Despite the plurality of regional studies on child abandonment, on a national and
international level, no in-depth researches have been carried out concerning this practice
in Lisbon and the transition to the new admission model. Additionally, no study has focused on the movement and life course analysis of the abandoned children through a spatial perspective, applying spatial analysis methods and tools.
This paper seeks to fill this gap focusing on a spatial analysis and the use of a Geographic Informatic System to approach child abandonment in 19th century Lisbon, its evolution, characteristics and the life course of foundlings.

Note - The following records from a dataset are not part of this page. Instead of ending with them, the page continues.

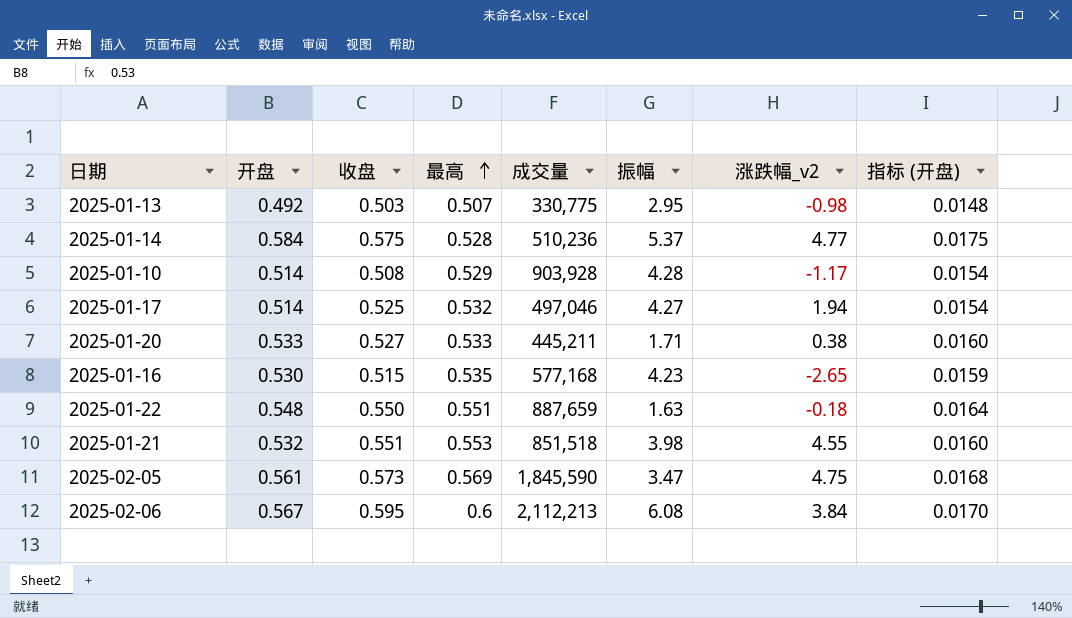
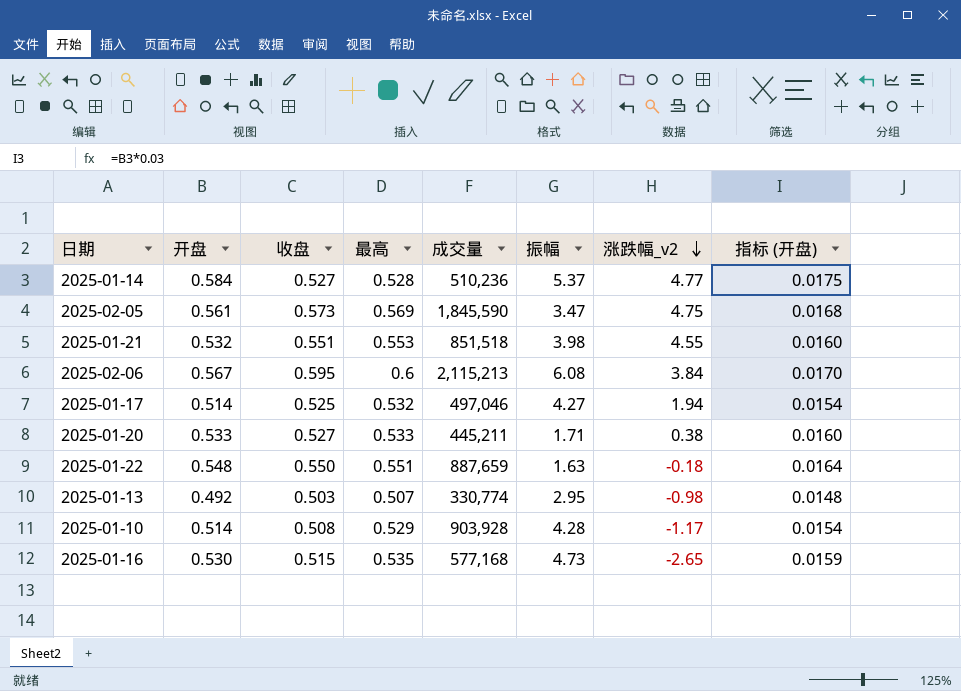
row order: 最高 ascending -> 涨跌幅_v2 descending
2025-01-14 | 收盘: 0.575 -> 0.527
2025-02-06 | 成交量: 2,112,213 -> 2,115,213
2025-01-13 | 成交量: 330,775 -> 330,774
2025-01-16 | 振幅: 4.23 -> 4.73

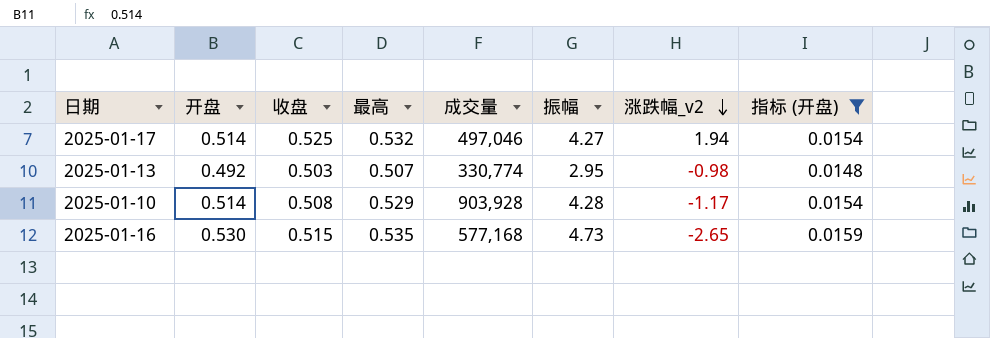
filter: none -> 指标 (开盘) <= 0.0159

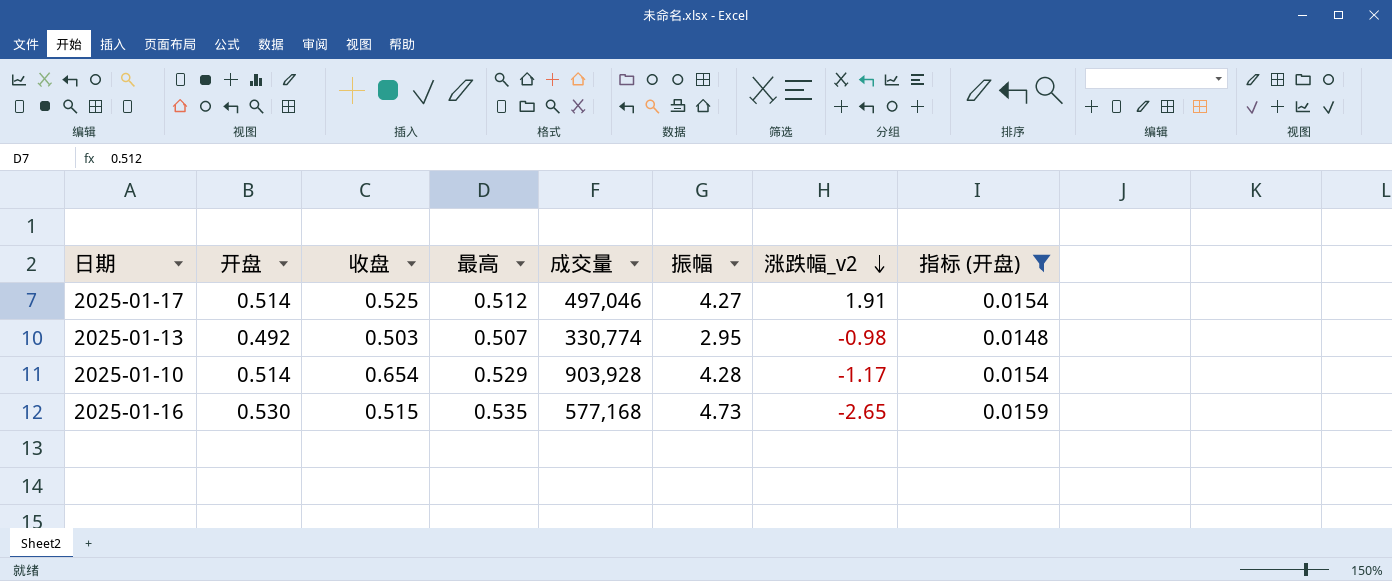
2025-01-17 | 最高: 0.532 -> 0.512
2025-01-17 | 涨跌幅_v2: 1.94 -> 1.91
2025-01-10 | 收盘: 0.508 -> 0.654

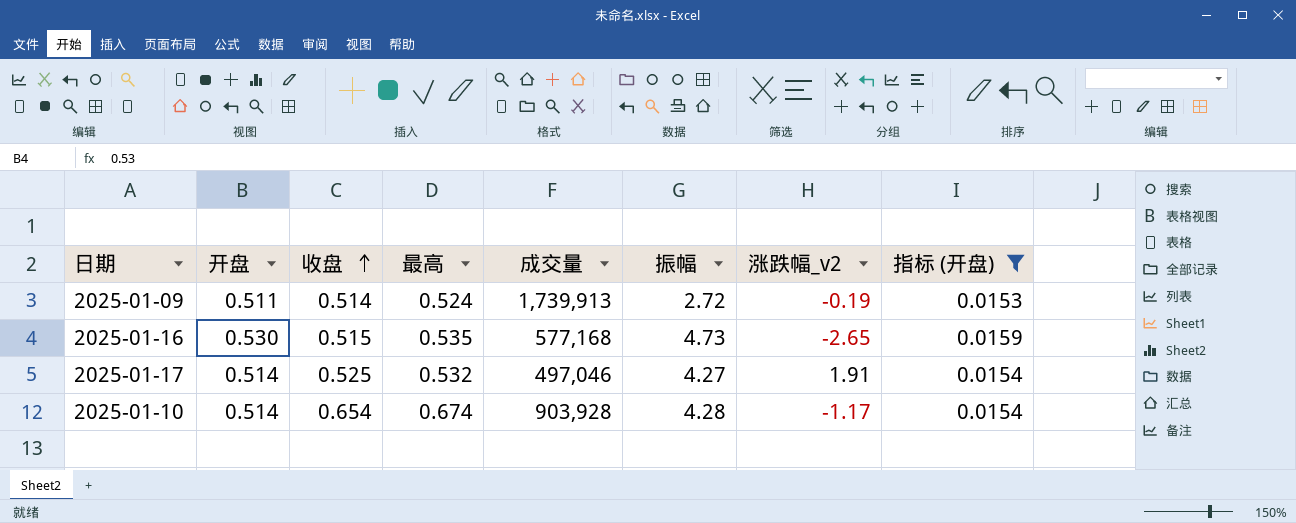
row order: 涨跌幅_v2 descending -> 收盘 ascending
row 2025-01-13: 0.492 | 0.503 | 0.507 | 330,774 | 2.95 | -0.98 | 0.0148 -> none
row 2025-01-09: none -> 0.511 | 0.514 | 0.524 | 1,739,913 | 2.72 | -0.19 | 0.0153
2025-01-17 | 最高: 0.512 -> 0.532
2025-01-10 | 最高: 0.529 -> 0.674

It allows us not only to integrate child abandonment in space and time, since from 1870 it was mandatory for parents to identify themselves and we have information about the ones who exposed their sons or daughters and their provenance (municipality and parish), enabling to relate it to Lisbon’s growth; but also to spatially follow foundlings’ life course and mobility across time.
Having as a starting point the contemporary argument that it was preferable to send these children to be raised by countryside wet nurses, with effects on their integration, we will use a Geographic Information System to: 1) pursue a macro analysis on the spatial distribution of foundlings in the Kingdom when raised by external wet nurses; 2) develop a micro analysis of particular life courses, mainly, of two groups of children – ones raised by countryside wet nurses from a parish in Tomar; and another group raised by workers from a parish in Lisbon. How did the spatial distribution of foundlings affect their integration? And how can we track their movement and their path? Was there a different mobility degree from the ones raised by countryside wet nurses when compared to the ones raised by Lisbon ones?

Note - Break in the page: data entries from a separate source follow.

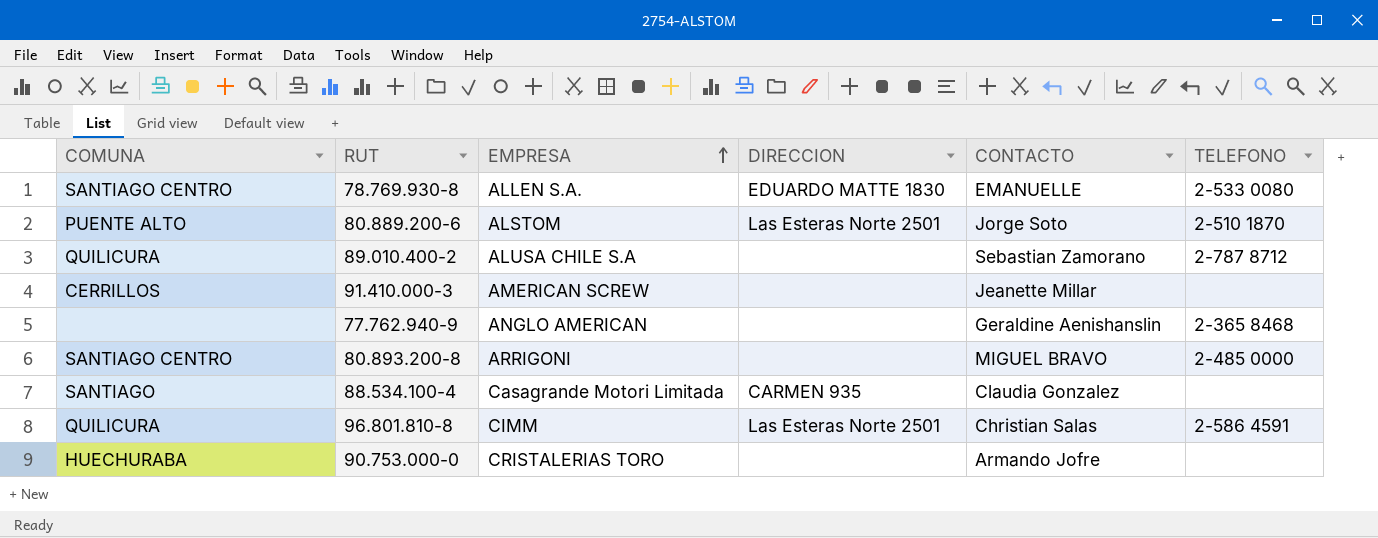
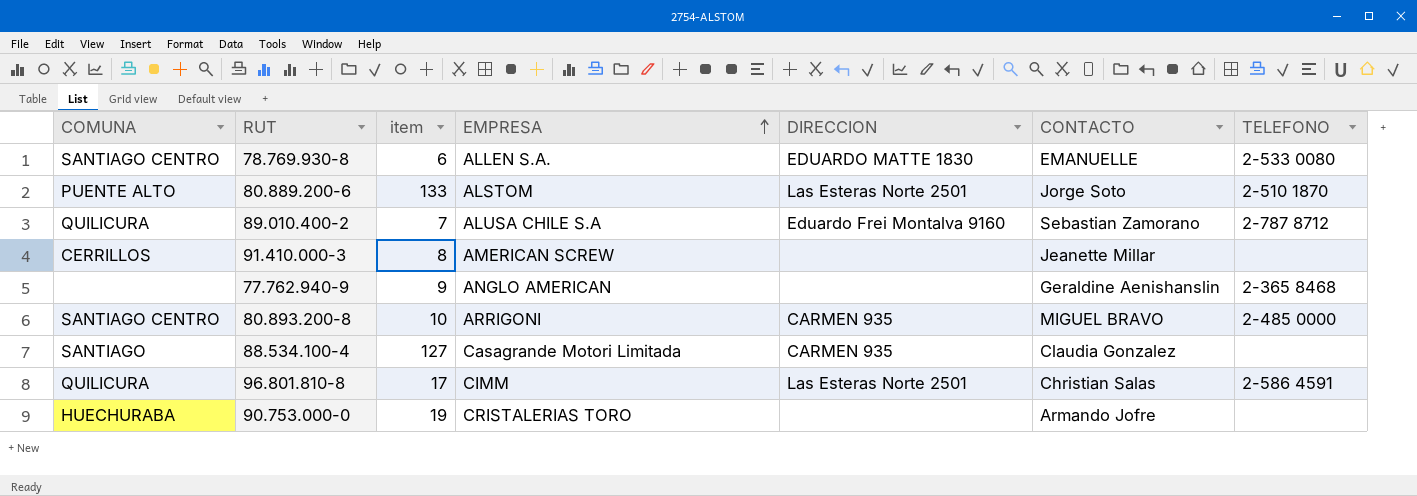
column item | position: none -> 3
89.010.400-2 | DIRECCION: none -> Eduardo Frei Montalva 9160
80.893.200-8 | DIRECCION: none -> CARMEN 935

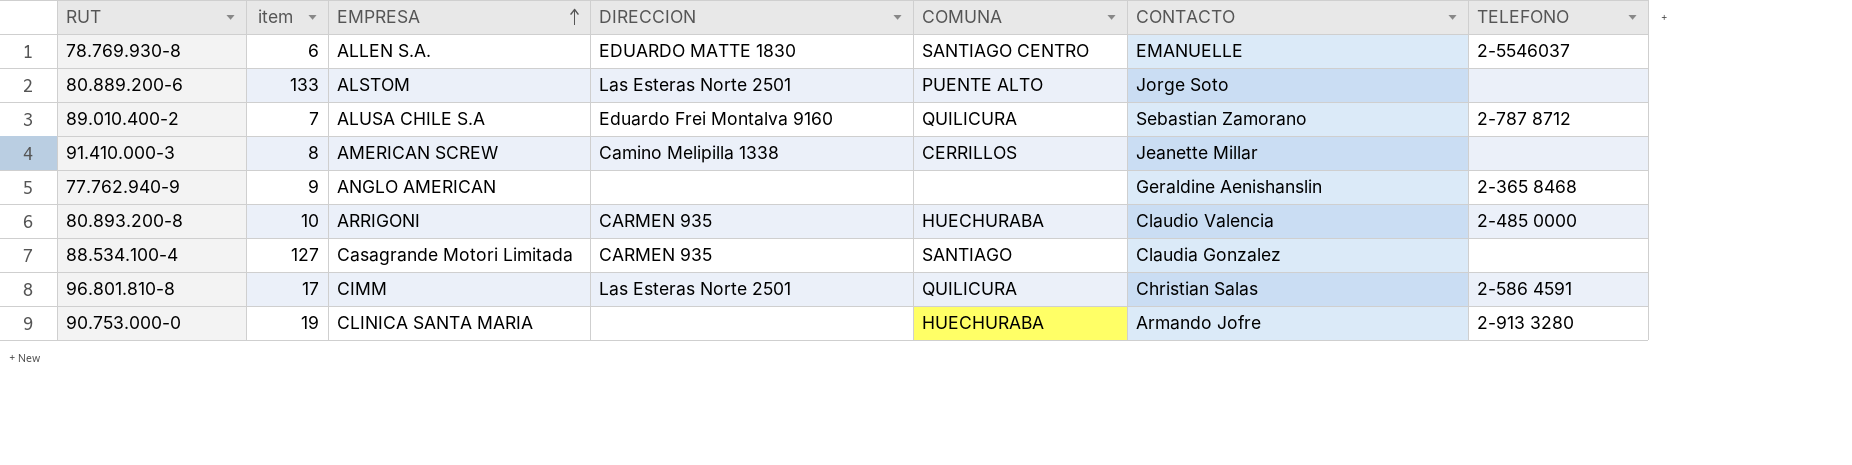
column COMUNA | position: 1 -> 5
78.769.930-8 | TELEFONO: 2-533 0080 -> 2-5546037
80.889.200-6 | TELEFONO: 2-510 1870 -> none
91.410.000-3 | DIRECCION: none -> Camino Melipilla 1338
80.893.200-8 | COMUNA: SANTIAGO CENTRO -> HUECHURABA
80.893.200-8 | CONTACTO: MIGUEL BRAVO -> Claudio Valencia
90.753.000-0 | EMPRESA: CRISTALERIAS TORO -> CLINICA SANTA MARIA
90.753.000-0 | TELEFONO: none -> 2-913 3280

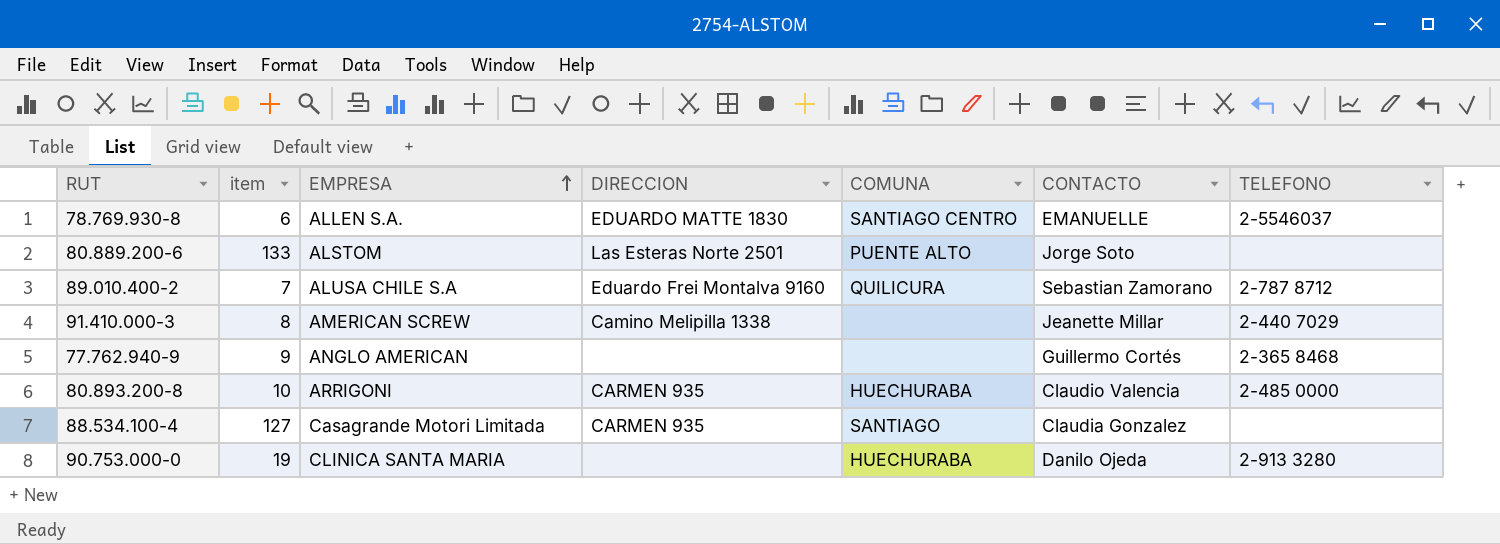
row 96.801.810-8: 17 | CIMM | Las Esteras Norte 2501 | QUILICURA | Christian Salas | 2-586 4591 -> none
91.410.000-3 | COMUNA: CERRILLOS -> none
91.410.000-3 | TELEFONO: none -> 2-440 7029
77.762.940-9 | CONTACTO: Geraldine Aenishanslin -> Guillermo Cortés
90.753.000-0 | CONTACTO: Armando Jofre -> Danilo Ojeda

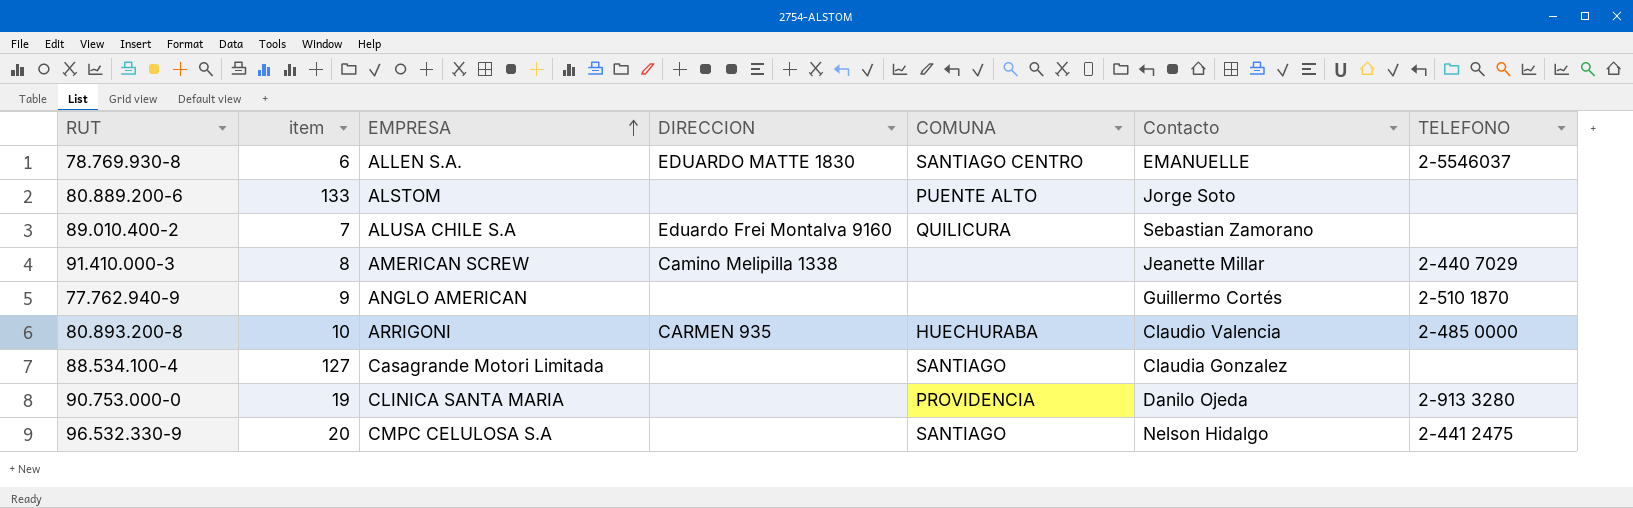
column name: CONTACTO -> Contacto
80.889.200-6 | DIRECCION: Las Esteras Norte 2501 -> none
89.010.400-2 | TELEFONO: 2-787 8712 -> none
77.762.940-9 | TELEFONO: 2-365 8468 -> 2-510 1870
88.534.100-4 | DIRECCION: CARMEN 935 -> none
90.753.000-0 | COMUNA: HUECHURABA -> PROVIDENCIA
row 96.532.330-9: none -> 20 | CMPC CELULOSA S.A | none | SANTIAGO | Nelson Hidalgo | 2-441 2475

This paper will have a triple approach: qualitative, quantitative, and spatial. The qualitative analysis will be based on the study and problematization of the sources on the evolution of the welfare towards foundlings, which are rich and very well preserved - the ones issued by the Ministry of the Realm, the Royal Academy of Sciences, Lisbon’s Municipal Council, legislation, writings from doctors and intellectuals, but also the institutional minutes of the SCML Board of Administration and its reports. The latter, produced since 1850, contain statistics about the SCML services, which will also allow to pursue a visual quantitative perspective, focusing on the spatial dimension of foundlings distribution throughout the Kingdom. Additionally, the SCML produced individual records for each children, enabling us to develop a life course analysis. Since the path of some children is hard to follow and the institution lost their track, this sources need to be crossed with religious ones – marriage, birth and death records, and, particularly, Róis de Confessados, a list of people living in the same house which was collected during Easter season. This combination enables to apply a spatial approach, “designing” those children mobility and building a spatial narrative to answer: how can Geographic Information Systems contribute to study the life course of foundlings in 19th century Lisbon?